§ Requirement: All that is wanted is the exact lines from the one with "Q5. Second row." through the last line of the entries, with both ends kept and every picture left out.

[Dataset records]
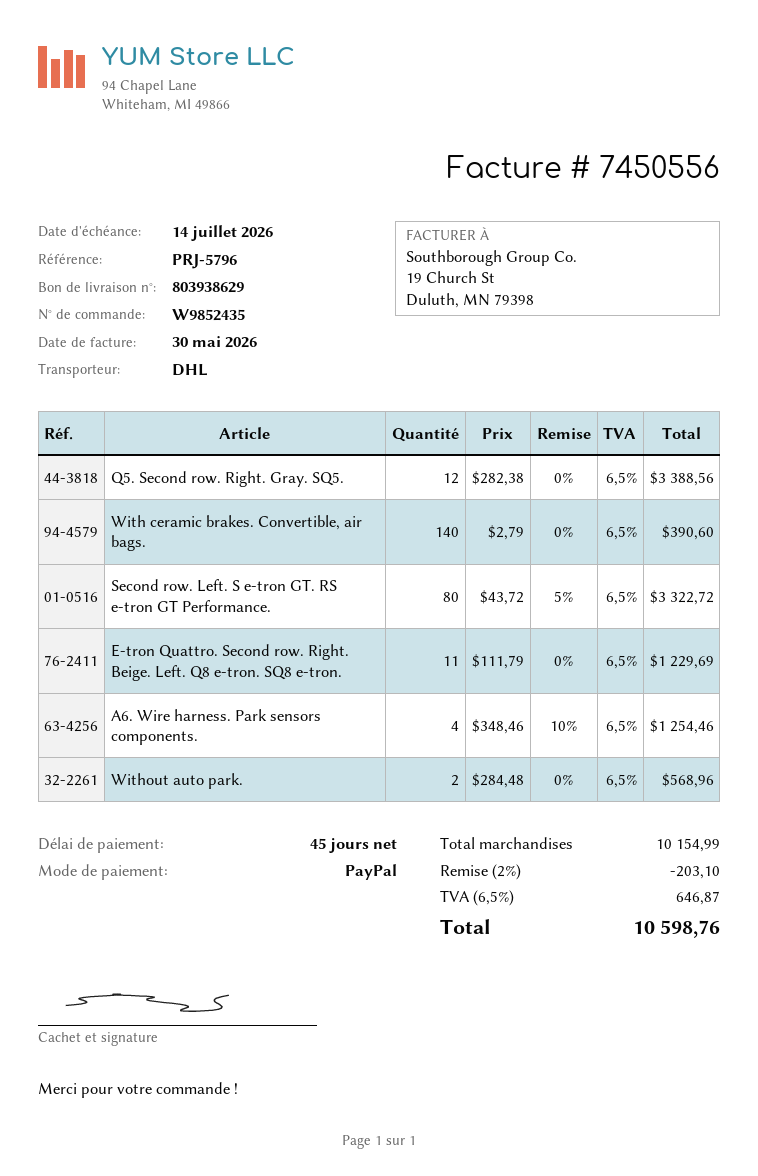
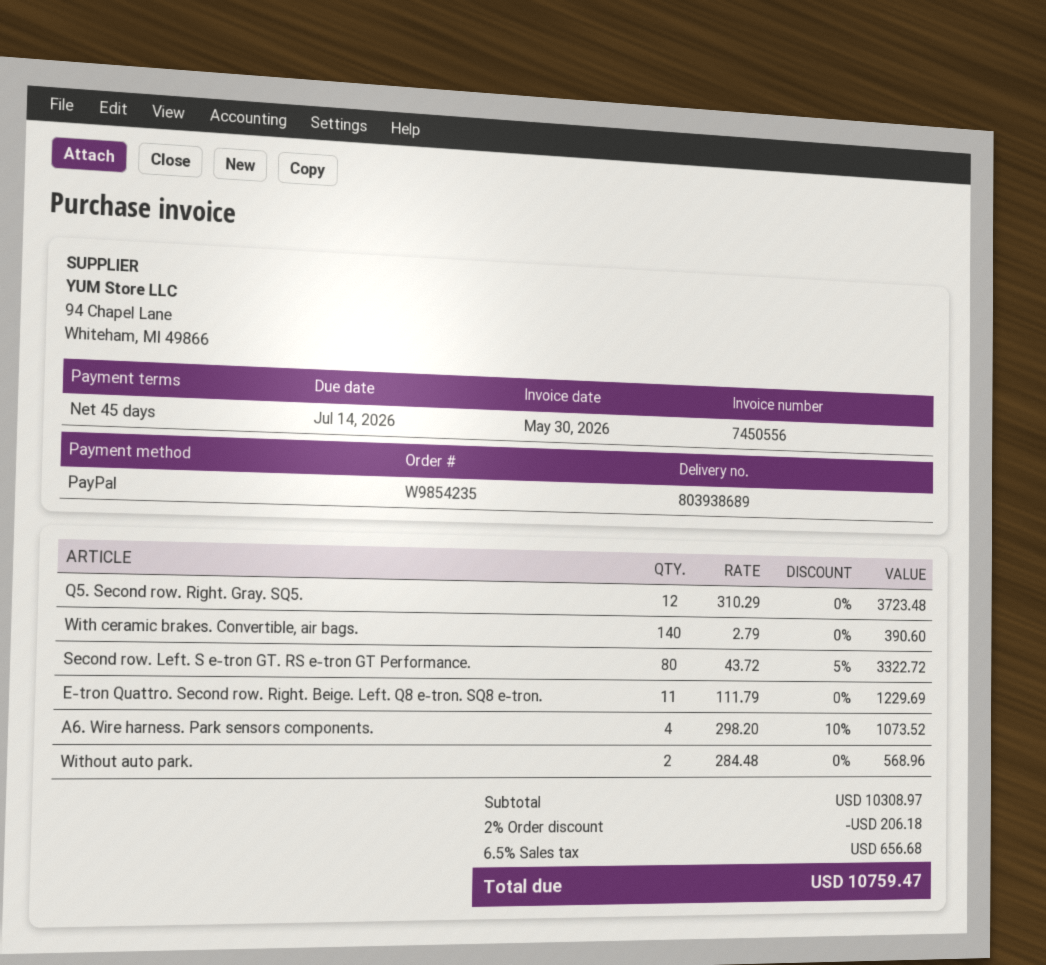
order number: W9852435 -> W9854235
delivery note number: 803938629 -> 803938689
Q5. Second row. Right. Gray. SQ5.: 12 x 282.38 = 3388.56 -> 12 x 310.29 = 3723.48
A6. Wire harness. Park sensors components.: 4 x 348.46 - 10% = 1254.46 -> 4 x 298.20 - 10% = 1073.52
subtotal: 10154.99 -> 10308.97
discount: 2% = 203.10 -> 2% = 206.18
tax: 6.5% = 646.87 -> 6.5% = 656.68
total: 10598.76 -> 10759.47

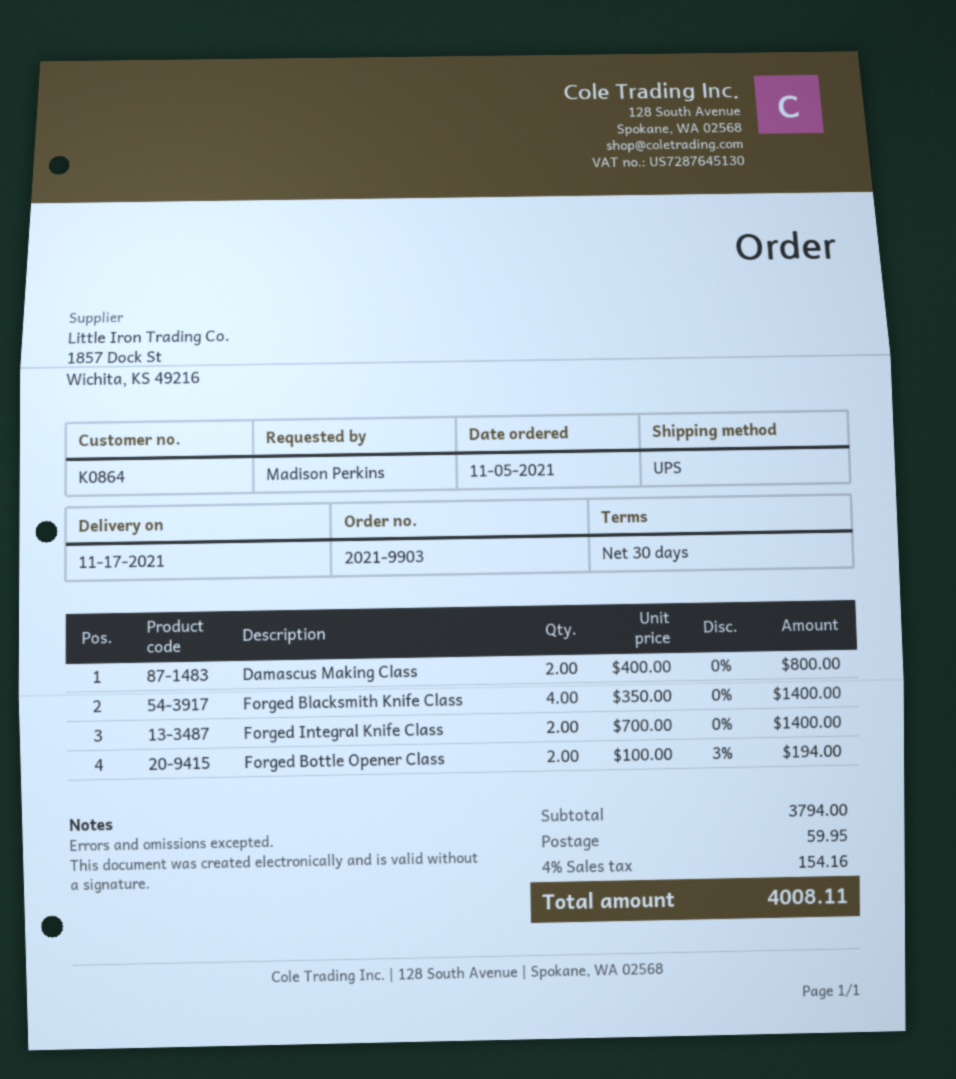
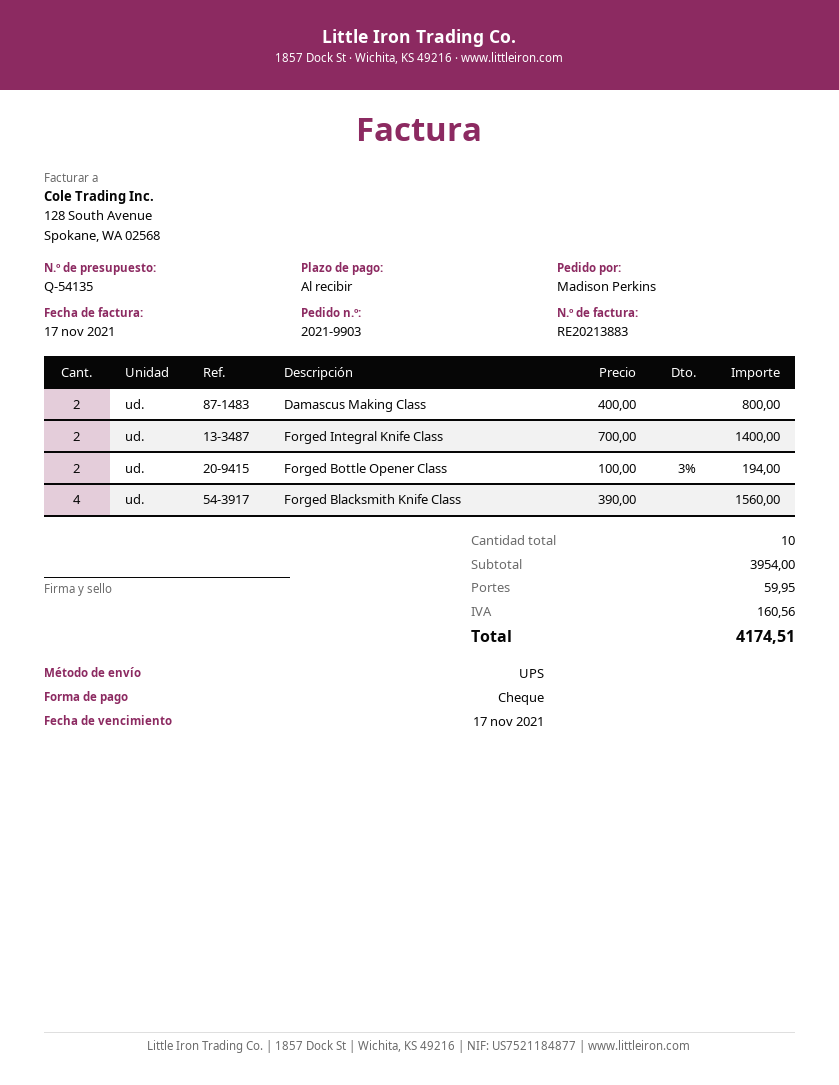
payment terms: 30 days -> on receipt
Forged Blacksmith Knife Class: 4 x 350.00 = 1400.00 -> 4 x 390.00 = 1560.00
subtotal: 3794.00 -> 3954.00
tax: 154.16 -> 160.56
total: 4008.11 -> 4174.51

§ Reply to the exercise:
Q5. Second row. Right. Gray. SQ5.: 12 x 282.38 = 3388.56 -> 12 x 310.29 = 3723.48
A6. Wire harness. Park sensors components.: 4 x 348.46 - 10% = 1254.46 -> 4 x 298.20 - 10% = 1073.52
subtotal: 10154.99 -> 10308.97
discount: 2% = 203.10 -> 2% = 206.18
tax: 6.5% = 646.87 -> 6.5% = 656.68
total: 10598.76 -> 10759.47

payment terms: 30 days -> on receipt
Forged Blacksmith Knife Class: 4 x 350.00 = 1400.00 -> 4 x 390.00 = 1560.00
subtotal: 3794.00 -> 3954.00
tax: 154.16 -> 160.56
total: 4008.11 -> 4174.51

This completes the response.